Although Stern recounts one instance after another of the anti-Semitism she suffers, she is clear about her desire to avoid iconicity: when a classmate speaks to her of "the spiritual sweetnes of your people," she is irritated. "I did not wish her to see me carrying a pale golden torch for my people. I wanted to be myself, apart from every one, from every people."(61) She is eager to become as assimilated as possible, as soon as possible: "I was no Biblical Rebecca sorrowfully pleading for her race. I was an American, now."(64) Yet later, after her father’s death, she regrets her assimilation: I had gone out because of my ignorance, because of this land where the Jew was robbed of his most precious possession, his racial integrity, by the soft words of those who pretended to be his friends."(225) Like Meyer Hirsch of Samuel Ornitz's Haunch, Paunch and Jowl, she insists that Jews are responsible for their social ostracism: "The truth is, it is the Jew who excludes himself. The pride of his race and in his faith builds a wall between himself and all manind."(226)
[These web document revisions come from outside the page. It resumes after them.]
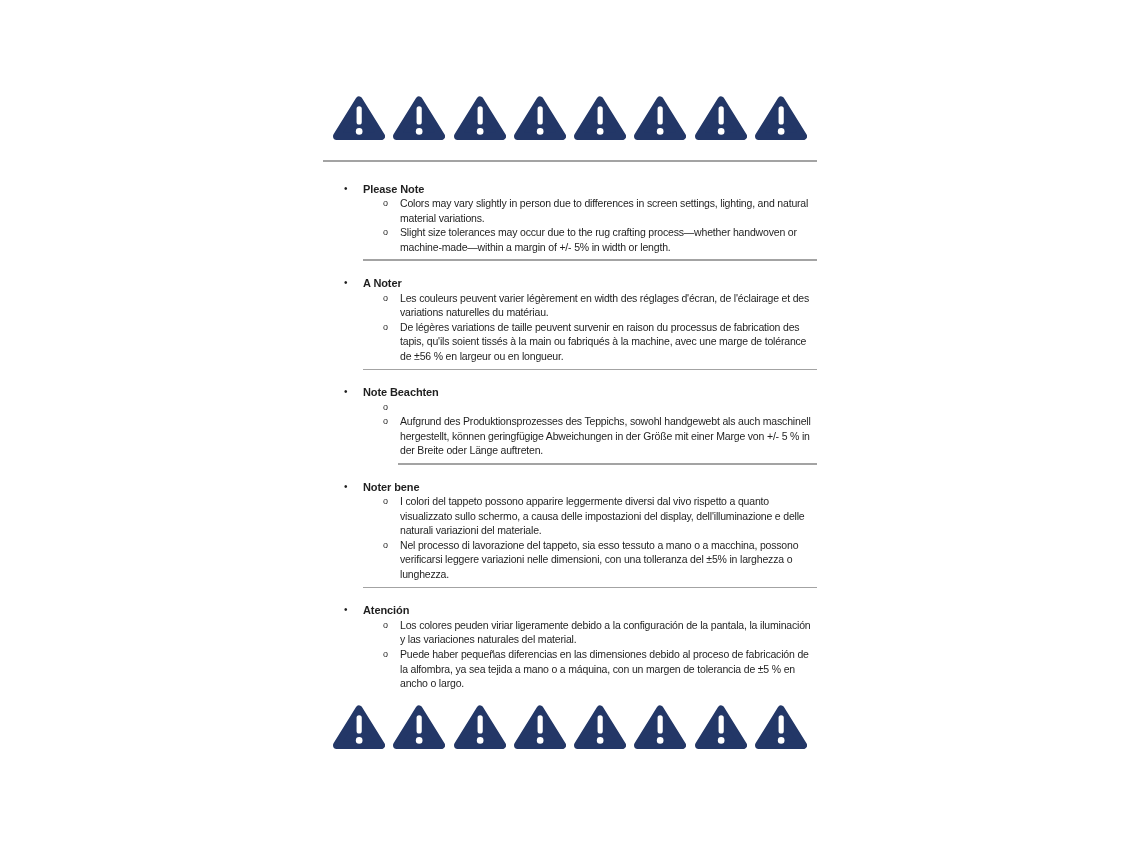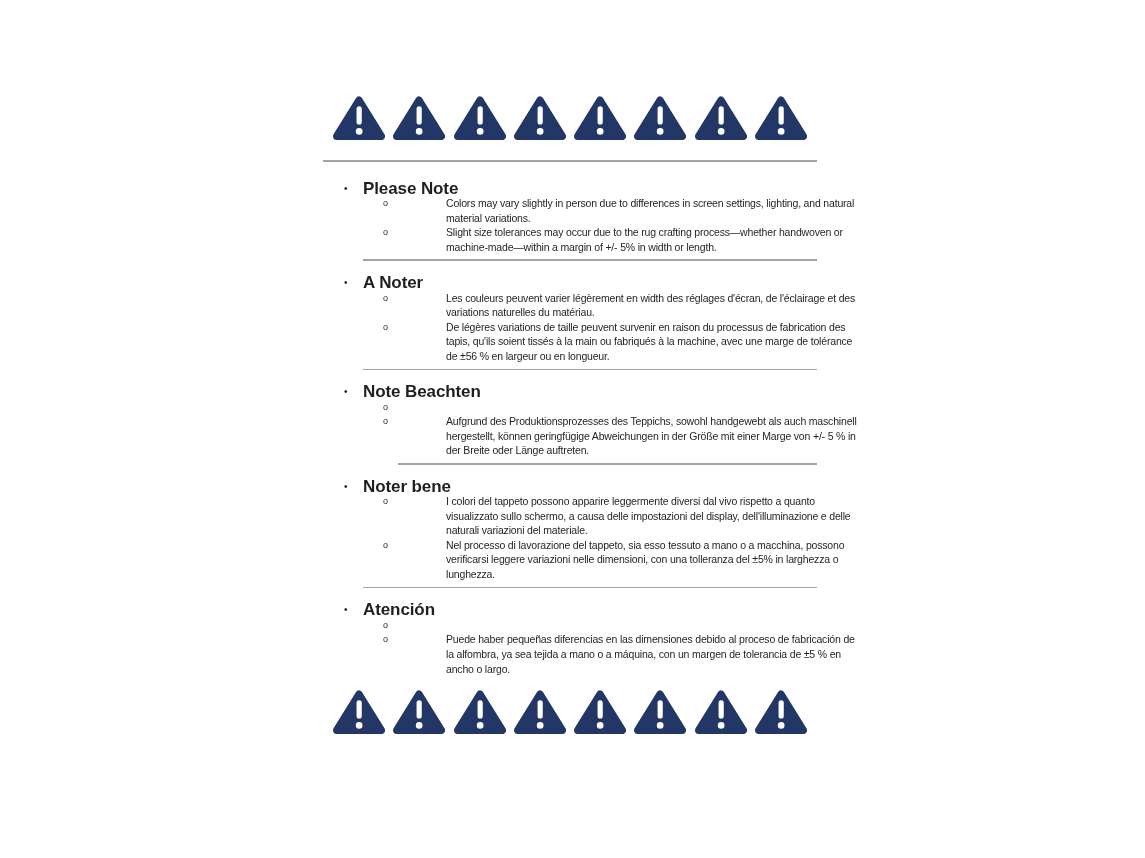--- a/index.html
+++ b/index.html
@@ -27,24 +27,24 @@
   .warning-row.bottom{margin-top:13px;}
   .tri{width:52px;height:46px;display:block;}
   .divider{height:1.5px;background:var(--divider);}
   .divider.d-top{margin-top:19px;width:494px;}
   .divider.d-mid{margin-top:5px;margin-left:40px;width:454px;}
   .divider.d-mid2{margin-top:5px;margin-left:75px;width:419px;}
   .section{margin-top:15px;font-size:10.5px;letter-spacing:-0.18px;line-height:14.6px;}
   .section.first{margin-top:20px;}
   .sec-head{display:flex;padding-left:21px;}
   .b1{width:19px;flex:none;font-size:10px;}
-  .sec-title{font-weight:700;font-size:17px;letter-spacing:-0.1px;line-height:14.6px;}
+  .sec-title{font-weight:700;font-size:11px;letter-spacing:-0.1px;line-height:14.6px;}
   .item{display:flex;padding-left:60px;}
   .b2{width:17px;flex:none;font-size:9px;line-height:14.6px;}
-  .item p{width:417px;flex:none;margin-left:46px;}
+  .item p{width:417px;flex:none;}
 </style>
 </head>
 <body>
 
 <div class="content">
 
   <div class="warning-row top">
       <svg class="tri" viewBox="0 0 64 56">
   <path d="M32 6 L59.5 50.5 H4.5 Z" fill="#233767" stroke="#233767" stroke-width="9" stroke-linejoin="round"></path>
   <rect x="29" y="13.5" width="6.4" height="22.5" rx="3.2" fill="#ffffff"></rect>
@@ -156,20 +156,21 @@
 
   <div class="divider d-mid"></div>
 
   <div class="section">
     <div class="sec-head">
       <span class="b1">•</span>
       <span class="sec-title">Atención</span>
     </div>
     <div class="item">
       <span class="b2">o</span>
+      <p>Los colores peuden viriar ligeramente debido a la configuración de la pantala, la iluminación y las variaciones naturales del material.</p>
     </div>
     <div class="item">
       <span class="b2">o</span>
       <p>Puede haber pequeñas diferencias en las dimensiones debido al proceso de fabricación de la alfombra, ya sea tejida a mano o a máquina, con un margen de tolerancia de ±5 % en ancho o largo.</p>
     </div>
   </div>
 
   <div class="warning-row bottom">
       <svg class="tri" viewBox="0 0 64 56">
   <path d="M32 6 L59.5 50.5 H4.5 Z" fill="#233767" stroke="#233767" stroke-width="9" stroke-linejoin="round"></path>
While she insists upon her particularity, Stern is not shy to impute racial characteristics to others. She writes of her maid that "it was only because of that innate kindliness of negroes that she did her work really well."(86) Of her polite future husband, she writes that "courtesy was part of his inheritance, for his father had been a Frenchman, his mother an Englishwoman of good family."(48) She feels finally trapped, as a writer, by her ethnic background, and by her father’s voice: "Whatever the Jew has given to the written art of America has been Jewish, a heritage and gift of the Jew who came to the new land, America. My father thought he had no part in this new land; he had cut himself off from me. But every word I wrote carried his feeling, his Jewish humor and, it might be, if one were sometimes blessed and happy,—a little even of his Jewish poetry."(124) By the end of the book, she feels she knows "what every Jew is and does, is something that must, indeed, belong to his people; that no other people living have our peculiar quality, which is not individual, but racial, and which gives to each of us who accomplishes with genius, the ability to express himself only through the accumulated genius of his race, so that every Jewish writer, statesman, actor, is not only himself, but the mirror of his people, the voice of his people."(359) She finally realizes that she cannot escape her racial destiny: "we Jews are alike. We have the same intensities, the sensitiveness, poetry, bitterness, sorrow, the same humor, the same memories. The memories are not those we can bring forth from our minds: they are centuries old and are written in our features, in the cells of our brains." The individuality which she grants members of every ethnic group, she denies for herself. "One is one’s self. But not when one is a Jew."(360)

Stern may have written her fictional ethnic autobiography as a means of escape into a chosen identity, but the work itself offers a vision of ethnicity as a strait-jacket. The ethnic autobiography offered native-born Americans a site in which to experience the sorrows that could not be given voice in the culture of business success, but for Stern, if her son is to be believed, her "Jewish" identity bound her forever to the man who had sexually abused her. Although she opens her work with the image of herself standing above his prone corpse, a triumphant survivor, it ends with an affirmation that her embrace of his identity cannot leave her free to be herself.